The move by Beijing will demolish any opposition in the legislature and allow the Hong Kong government to ram through even more restrictive measures in the coming years, said Ivan Choy, a senior lecturer at the Chinese University of Hong Kong.

‘Nasty Things’

“The situation is quite clear in Hong Kong that Beijing is trying to eradicate any political opposition, whether it’s the moderate or the radical wing,” Choy said. “In the next two years, I think they’ll do even more nasty things to strengthen their draconian rule.”

The disqualified lawmakers on Wednesday were Alvin Yeung, Dennis Kwok, Kwok Ka-ki and Kenneth Leung, Hong Kong’s government said in a statement.
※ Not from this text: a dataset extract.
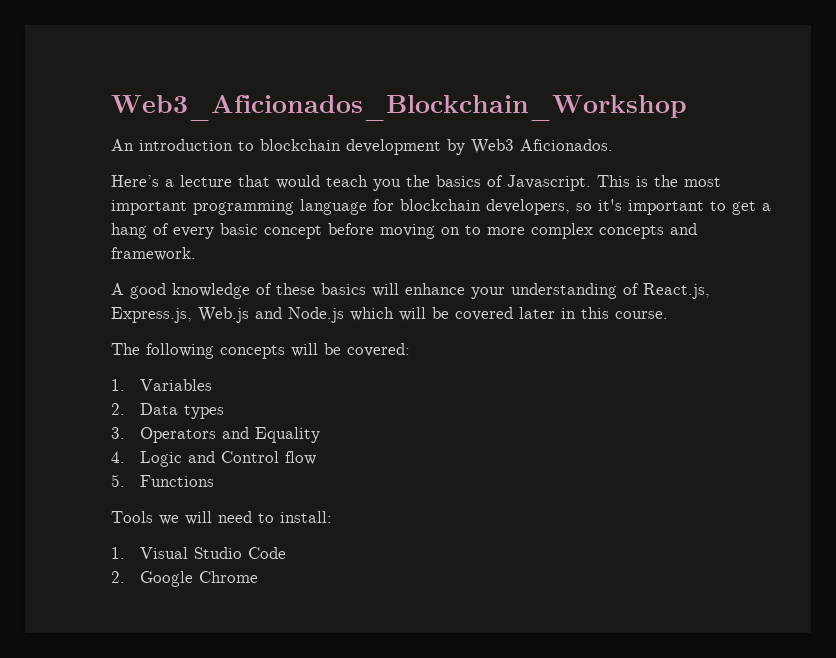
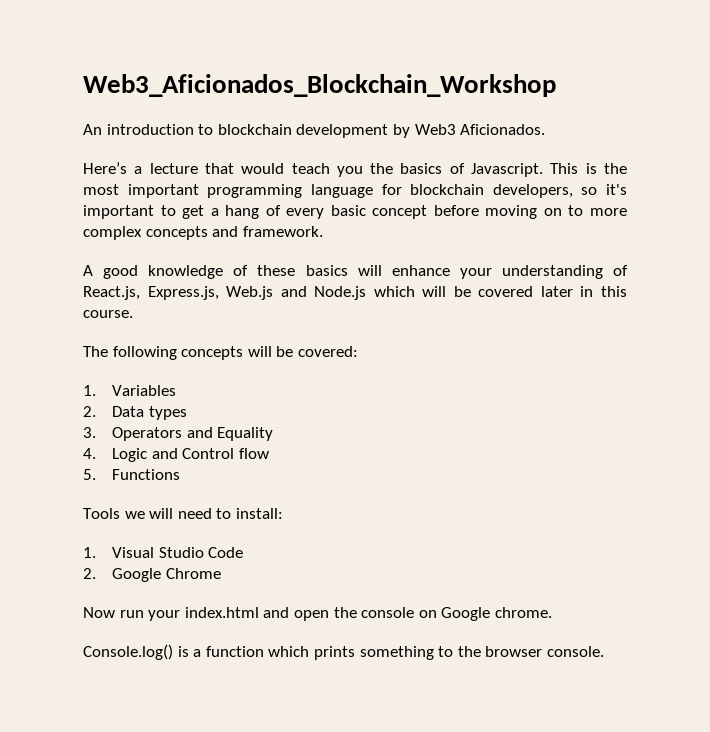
+ Now run your index.html and open the console on Google chrome.
+ Console.log() is a function which prints something to the browser console.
“It’d be hard for us and myself today to admit that is not the hardest or the saddest day for Hong Kong,” Kwok Ka-ki said as opposition members briefed Wednesday. “The people of Hong Kong should not give up. We can’t give up.”
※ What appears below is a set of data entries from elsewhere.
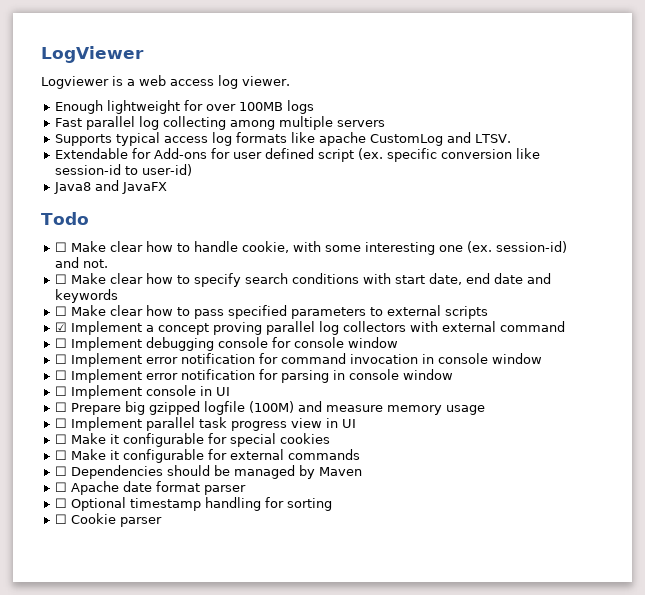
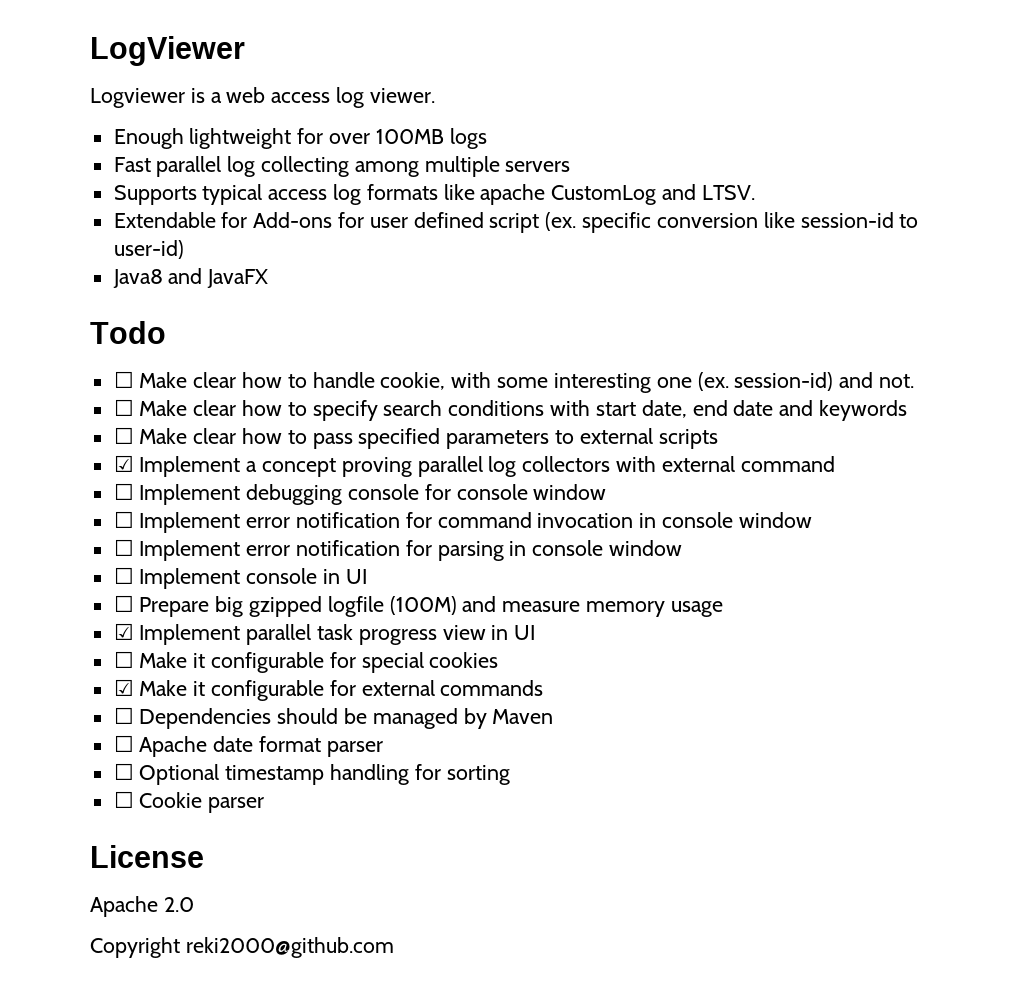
- ☐ Implement parallel task progress view in UI
+ ☑ Implement parallel task progress view in UI
- ☐ Make it configurable for external commands
+ ☑ Make it configurable for external commands
+ License
+ Apache 2.0
+ Copyright reki2000@github.com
The move will raise new questions about the future of the legislature, perhaps the most high-profile platform for open debate left under Beijing’s rule. After several radical “localist” activists were among a record 29 opposition lawmakers elected in 2016, China handed down a ruling that led to the disqualification of a half dozen lawmakers.

Several remaining lawmakers are also facing criminal charges related to various protests against the government, including seven charged in recent months with participating in a May scuffle at the Legislative Council. Nick Or, an assistant professor of public policy at the CityU, warned that the Hong Kong government risked losing its legitimacy by limiting legislative debate.

“The Hong Kong government may be able to get a rubber stamp, but it is not necessarily a good thing if their proposals are unchallenged,” Or said. “It does not do any good for building up good governance in Hong Kong.”